▶ How to complete this task
In the entries below, find the line with "[116,191,176,203] terminal:$ ->" and the line with "-> [154,375,309,389] localhost:8080"; give again those lines and every line between them, exactly.

[Start of Attachment]

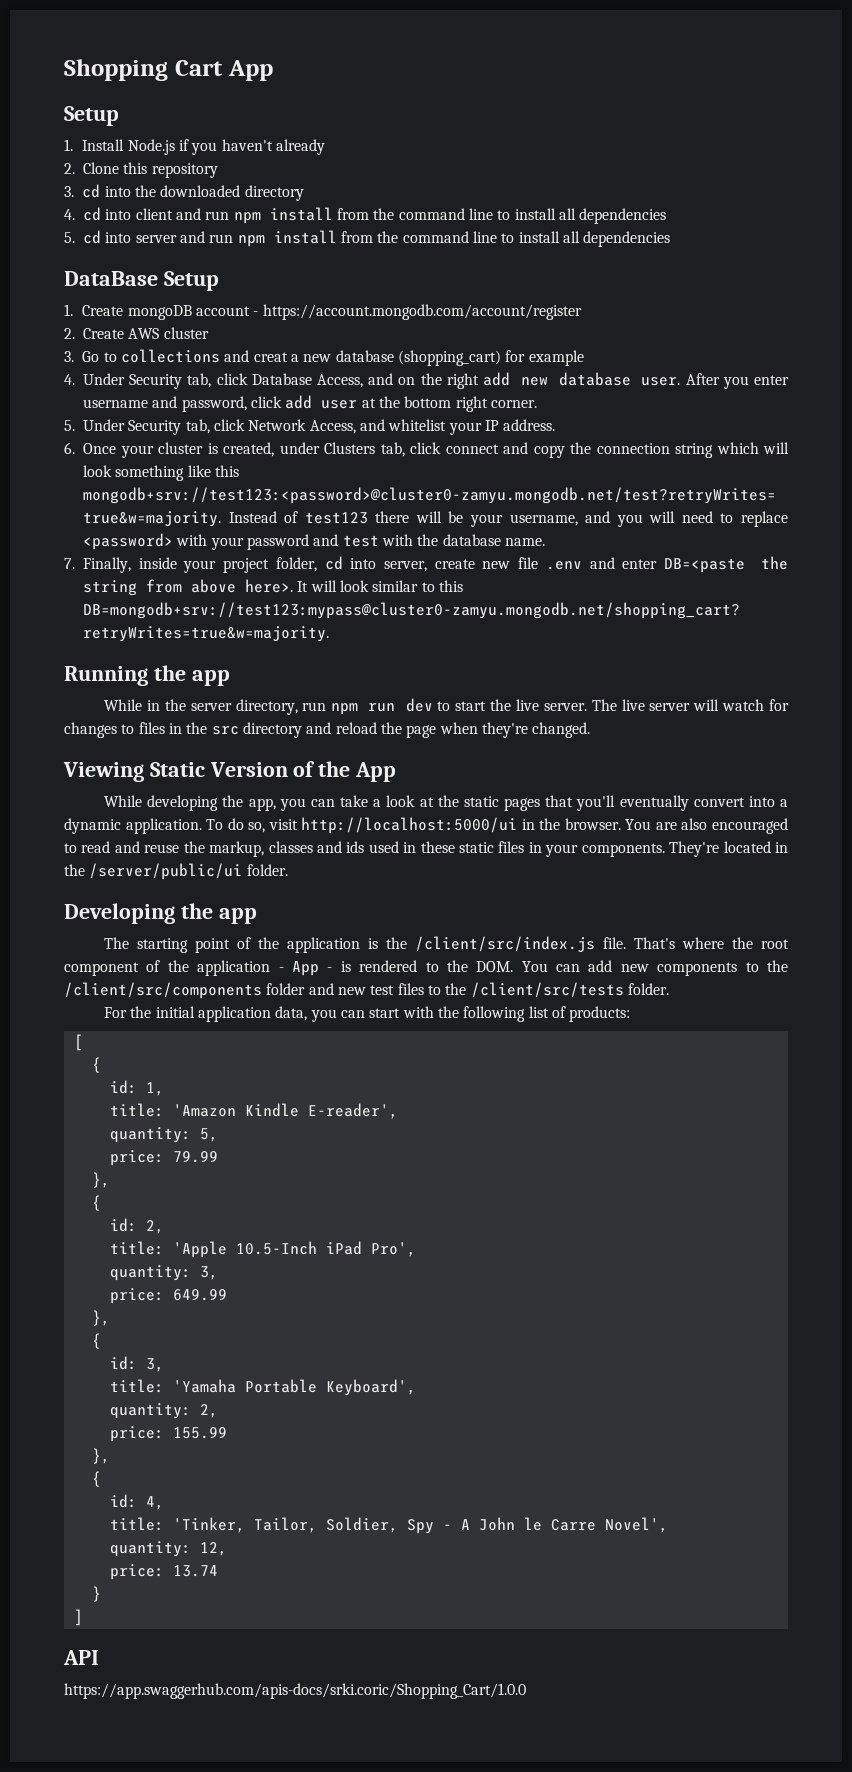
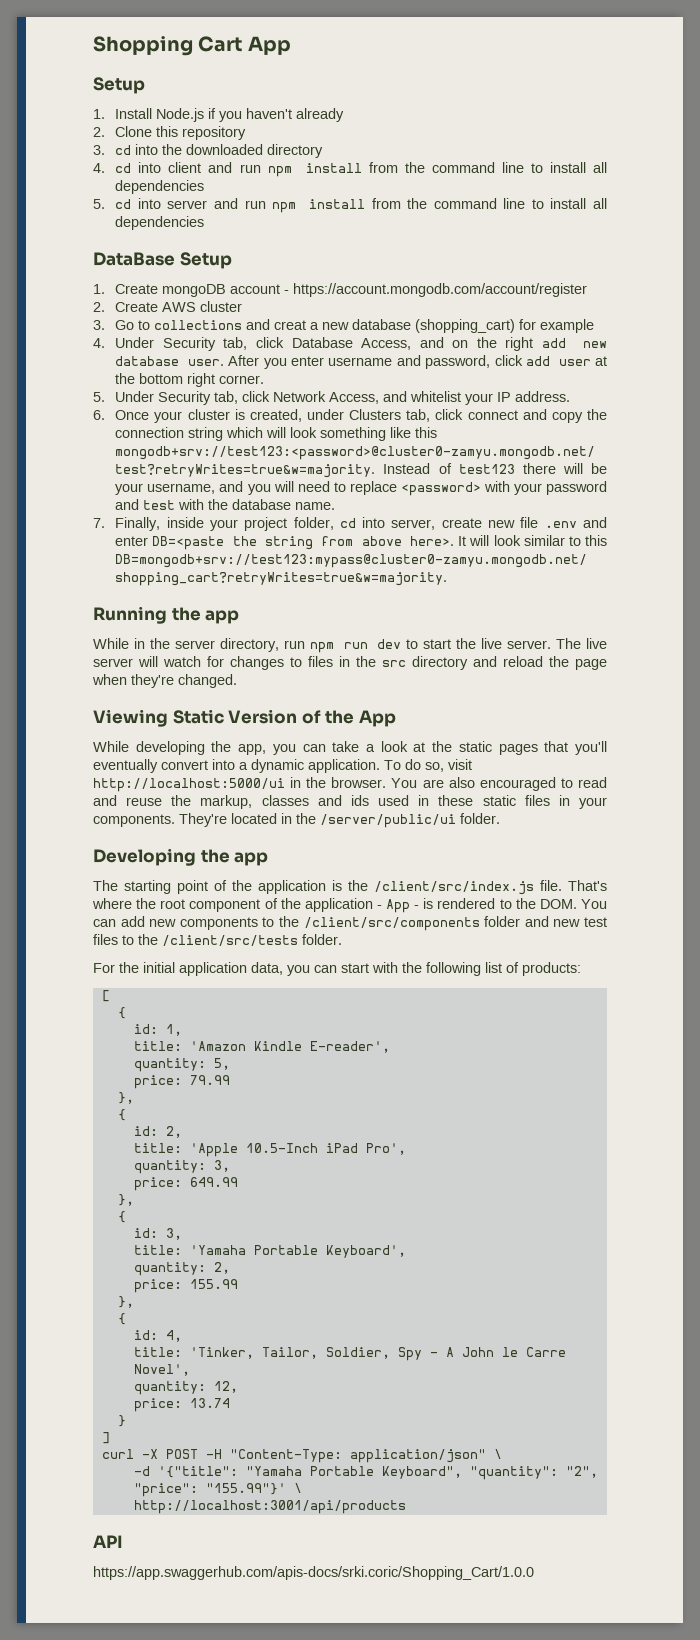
(83, 1617) none -> [101,1449,502,1463] [133,1466,598,1480] [133,1483,302,1497] [133,1500,406,1514] // curl -X POST -H "Content-Type: application/json" \ // -d '{"title": "Yamaha Portable Keyboard", "quantity": "2", "price": "155.99"}' \ // http://localhost:3001/api/products

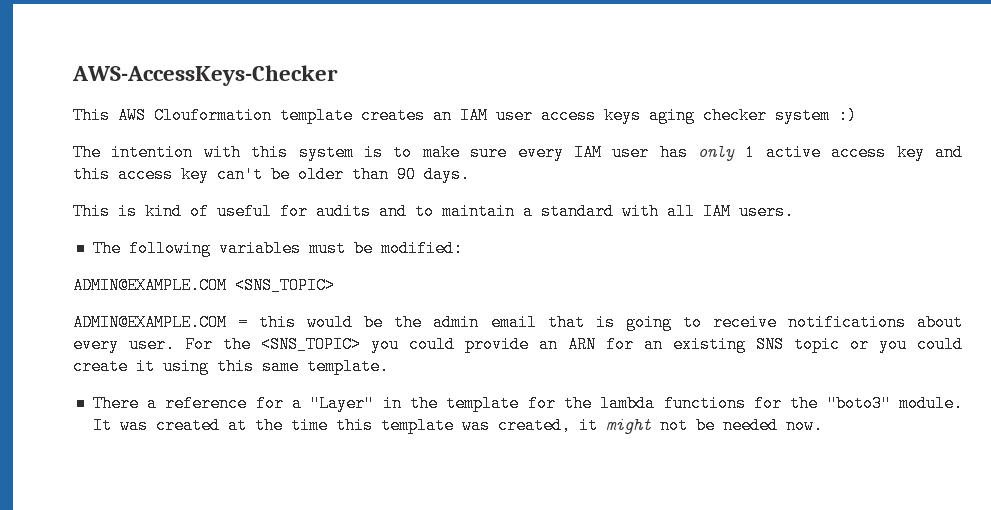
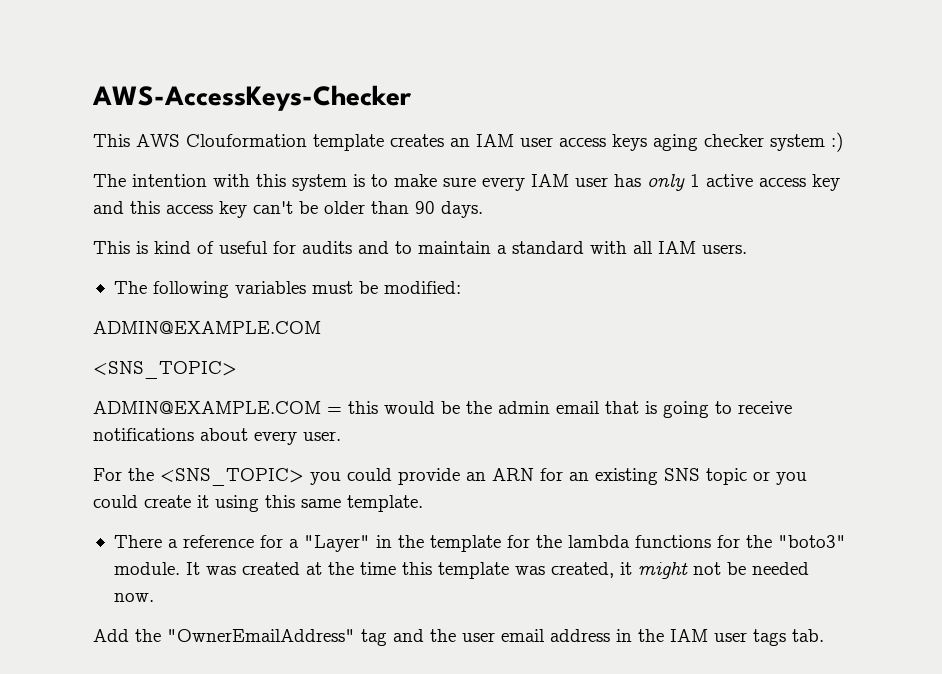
(227, 285) none -> (321, 327) //
(175, 344) none -> (341, 436) //
(823, 425) none -> [93,629,824,646] // Add the "OwnerEmailAddress" tag and the user email address in the IAM user tags tab.

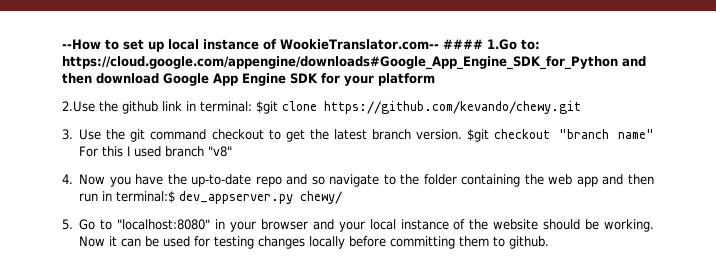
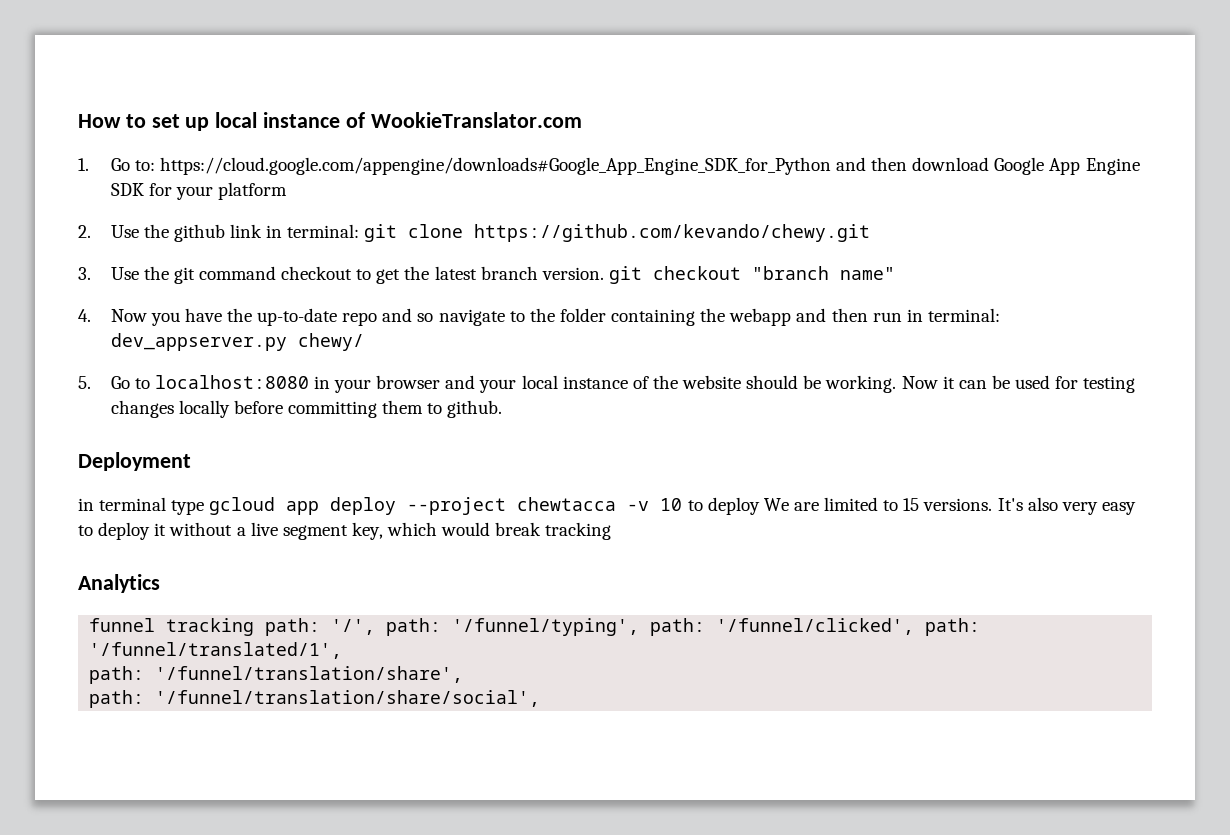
[62,39,101,50] --How -> [78,114,121,128] How
[280,39,517,50] WookieTranslator.com-- #### 1.Go -> [370,112,582,128] [78,158,130,171] WookieTranslator.com // 1. Go
[62,101,95,112] 2.Use -> [78,225,139,238] 2. Use
[256,101,278,114] $git -> [364,224,398,242] git
[467,129,490,142] $git -> [608,266,642,284] git
[79,146,233,157] For this I used branch "v8" -> (895, 273) none
[548,174,598,187] web app -> [729,308,792,326] webapp
[116,191,176,203] terminal:$ -> [927,308,1000,322] terminal:
[117,219,211,230] "localhost:8080" -> [154,375,309,389] localhost:8080
(550, 242) none -> [78,452,191,471] [78,497,1136,515] [78,522,612,540] [78,574,160,593] [89,618,981,636] [89,642,343,659] [89,666,464,684] [89,690,541,708] // Deployment // in terminal type gcloud app deploy --project chewtacca -v 10 to deploy We are limited to 15 versions. It's also very easy to deploy it without a live segment key, which would break tracking // Analytics // funnel tracking path: '/', path: '/funnel/typing', path: '/funnel/clicked', path: '/funnel/translated/1', // path: '/funnel/translation/share', // path: '/funnel/translation/share/social',

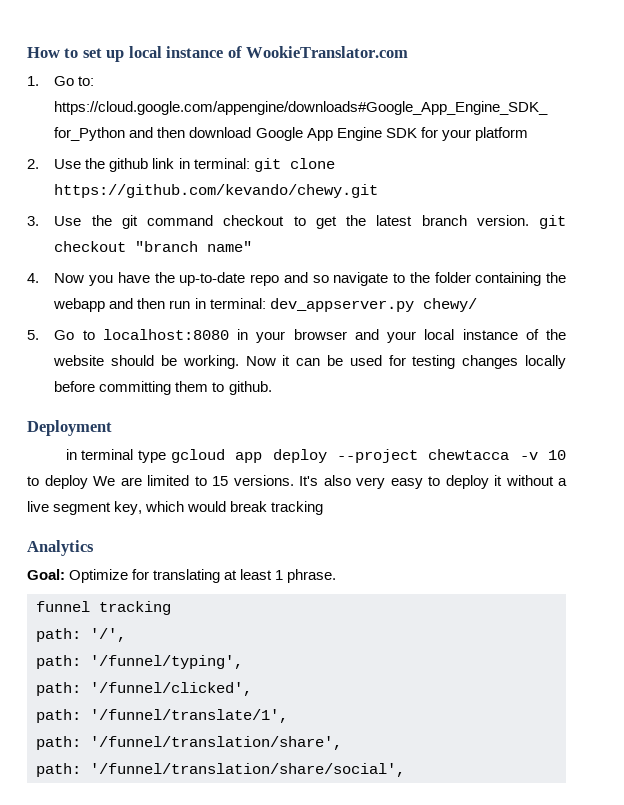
(160, 583) none -> [27,569,337,583] // Goal: Optimize for translating at least 1 phrase.
(255, 627) none -> (171, 608) //
(376, 627) none -> (126, 635) //
(640, 627) none -> (243, 662) //
[925,618,981,636] [89,642,343,659] path: '/funnel/translated/1', -> [36,709,288,723] // path: '/funnel/translate/1',

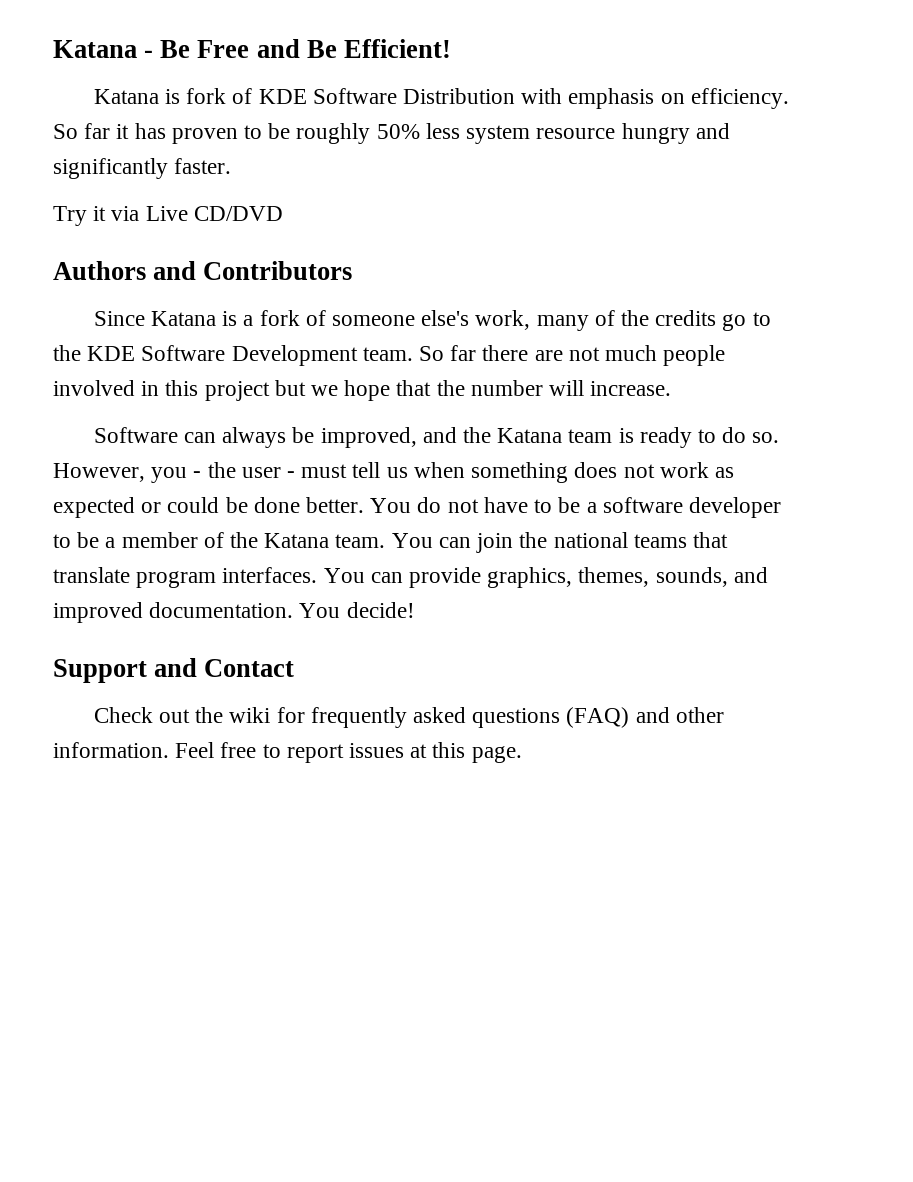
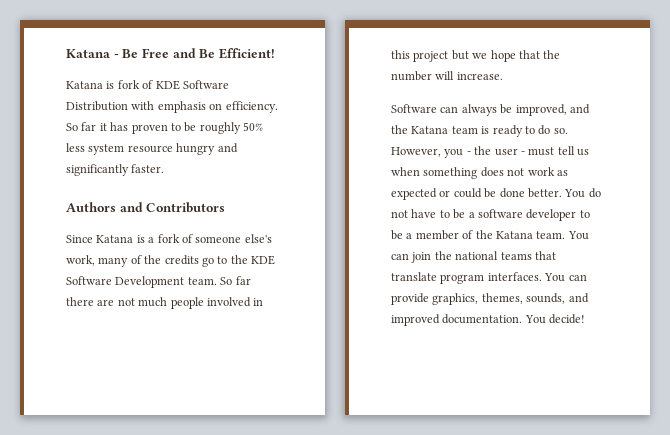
[53,206,283,226] // Try it via Live CD/DVD -> (165, 168) none
[53,658,295,683] [93,707,724,728] [53,742,522,763] // Support and Contact // Check out the wiki for frequently asked questions (FAQ) and other information. Feel free to report issues at this page. -> (586, 319) none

[End of Attachment]

▶ Exercise result
[116,191,176,203] terminal:$ -> [927,308,1000,322] terminal:
[117,219,211,230] "localhost:8080" -> [154,375,309,389] localhost:8080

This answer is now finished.